Our local zoo hosts a free day each year in celebration of Earth Day. It's become a third grade tradition for us to go each year. It's super super busy since it's free admission, but there are a lot of cool booths and freebies available to the kids so it's worth dealing with the chaos! Hopefully this year we'll get some great weather.
In sharing field trip tips with our new teacher and my student teacher I thought this might be a good blog post. We tend to get a lot of compliments from bus drivers and from the places we visit on how well-behaved our kids are and I think it goes back to good planning and organization. The less chaos the better behaved the kids will be!
- Communicate with parent volunteers ahead of time. Some field trips require as many parent volunteers as possible and for others we don't have room for parents to join us. I try to send notes home as soon as the field trip is scheduled so that parents can plan accordingly. If you are having parents volunteer to help, send a note several days in advance to let them know the expectations. Do you expect them to ride the bus or meet you there? Do they need to bring a sack lunch? What will they be expected to do during the field trip? Is there anything special they need to be prepared with? Give them as much information as possible ahead of time!
- Have the kids wear something alike. This is especially helpful for us when we go to the zoo and there are 20,000 other people there! Our school does anti-bullying shirts, so we usually have our kids wear those shirts or one that is the same color. One year all of the kids purchased green tees for the Christmas program and we had them reuse those shirts for Earth Day. It makes things a lot easier for parents and teachers (especially if they don't know all the kids they're supervising).
- Send notes home with field trip expectations. Let the kids and parents know the expectations a few days ahead. These notes should tell what the students should wear (a certain shirt? comfy shoes?), if they should bring a lunch (disposable items?), if they can bring spending money (I always make a note that it is the student's responsibility and not the teacher or group leader's job to keep track of money or buy them stuff they want), and arrival and departure times. I go over this note in detail with the kids so that they know what I expect ahead of time.

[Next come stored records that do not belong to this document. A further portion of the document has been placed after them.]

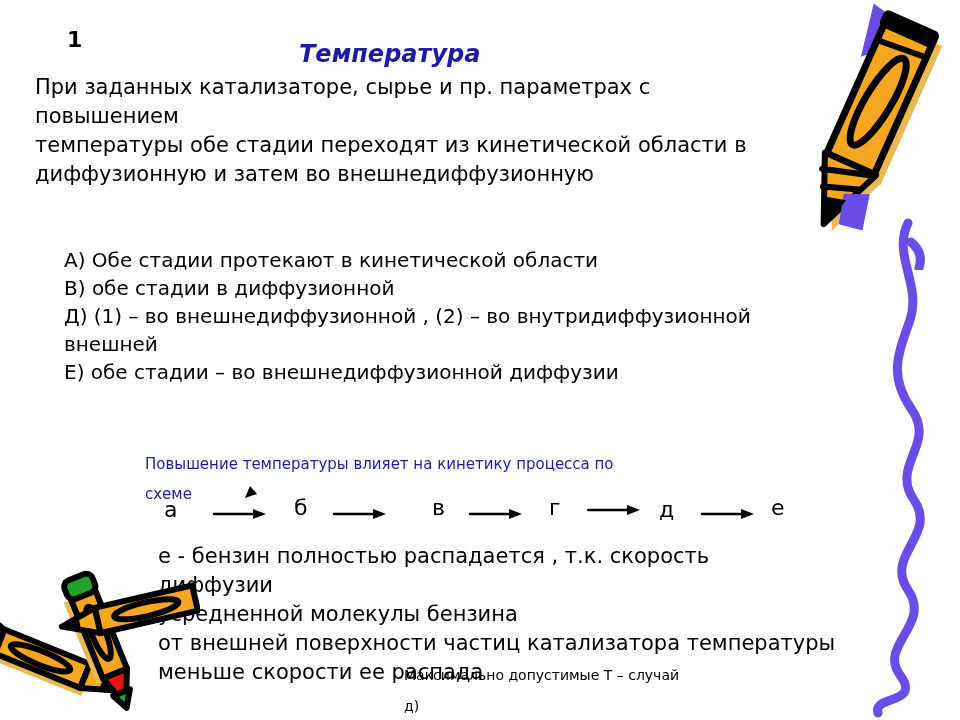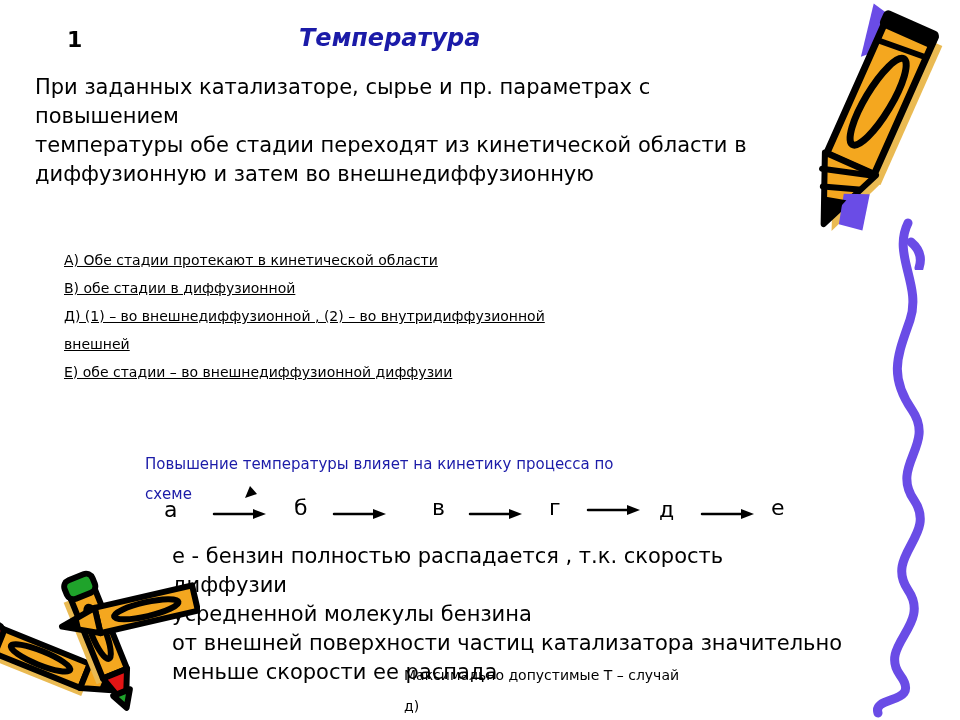"Температура" .title { margin-top: none -> 16px }
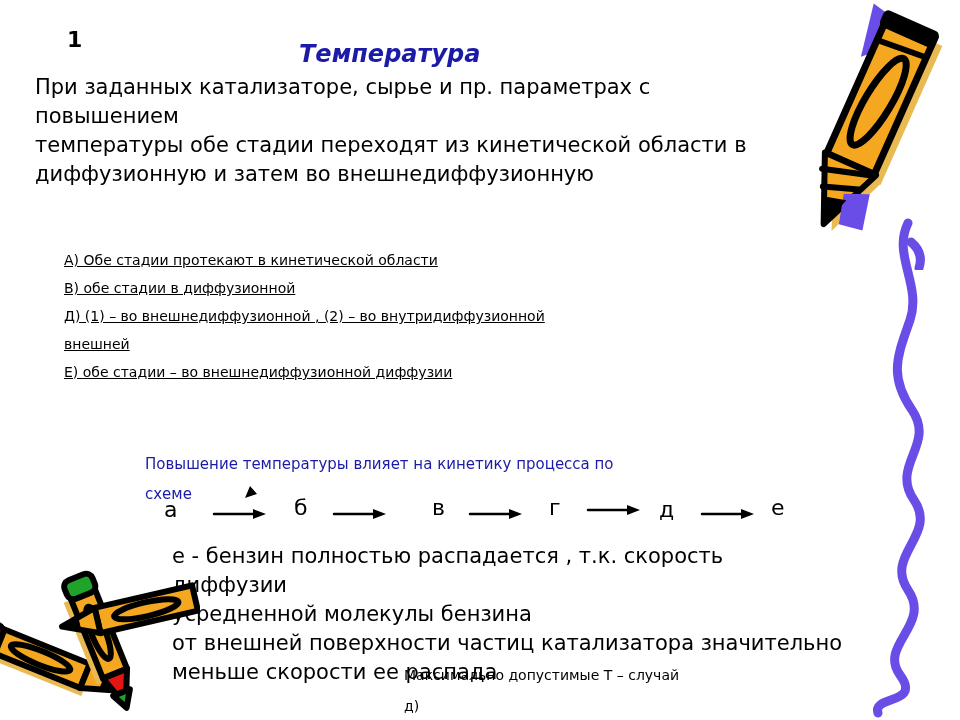"А) Обе стадии протекают в" .options-text { font-size: 14px -> 20px; text-decoration: underline -> none }
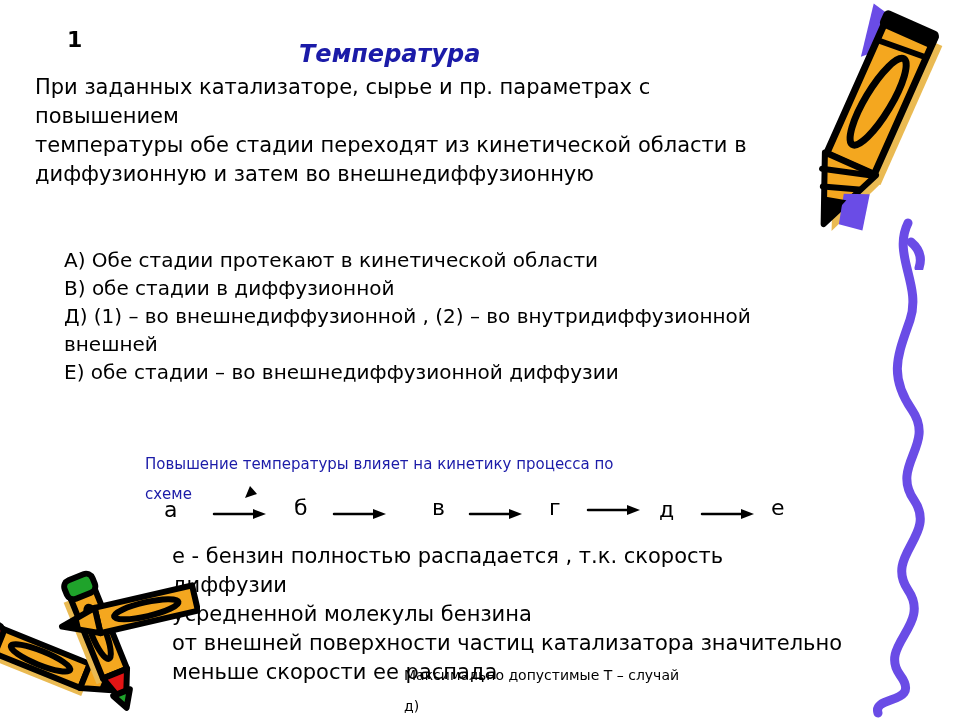"е - бензин полностью распадается" div.abs { left: 172px -> 158px }
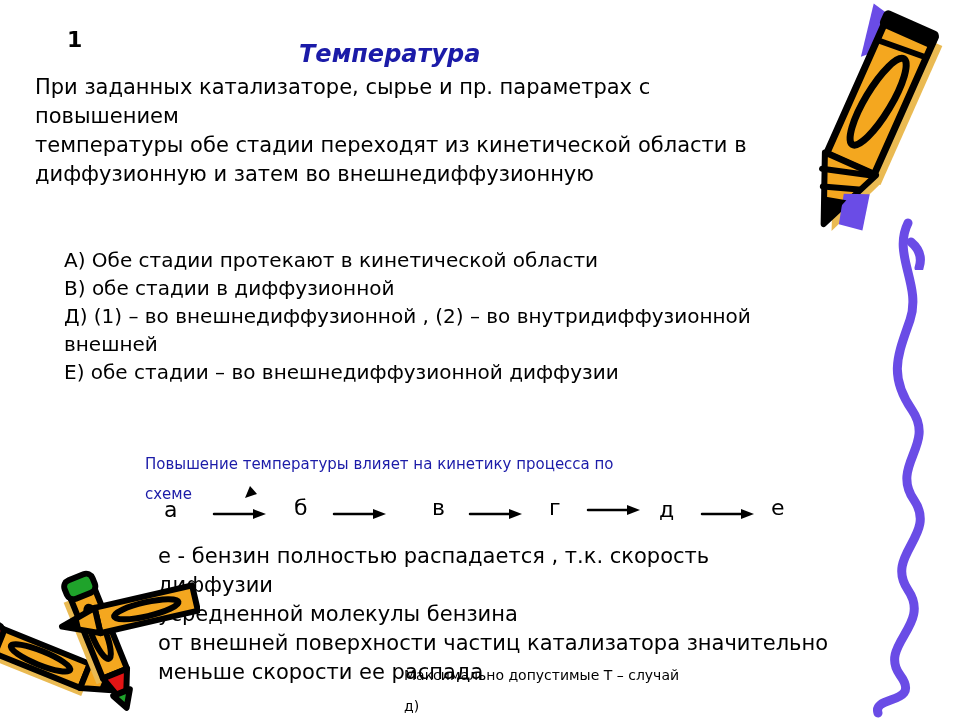"от внешней поверхности частиц" div.body-text { text: значительно -> температуры }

- Have an info packet for volunteers. We assemble an information packet for each parent volunteer / group and we distribute these when we get to our destination. This includes a schedule for the day, a list of expectations, the names of the students in their group, and the phone numbers of the teachers and the school office in case of emergency. ***It is also a good idea to get the phone numbers of the parents who are leading groups in case you need to contact them at some point during the day. (This is something we learned last year after a bad experience!)*** We also encourage our groups to go to the gift shop in the middle of the day when it isn't busy rather than the end of the day when they get held up in long lines.
- Set expectations for behavior ahead of time. We always have a chat with the kids about behavior expectations before leaving for a field trip. We talk about being respectful, showing manners, following directions, and staying with their group. I've never had any issues with kids seriously misbehaving, but it's always good to communicate your expectations ahead of time and what the consequences will be for misbehavior.
- Bring books for the bus ride. We make our kids bring a book to read on the bus ride to and from the field trip. This keeps them quite (for the most part) and makes the bus ride a lot more pleasant for everyone involved. If the bus is staying, we have the kids just leave their books on the bus in their seats and that solves the whole seating issue when it's time to go.
Do you have any good field trip tips or hints that help the day go by smoothly? Please share!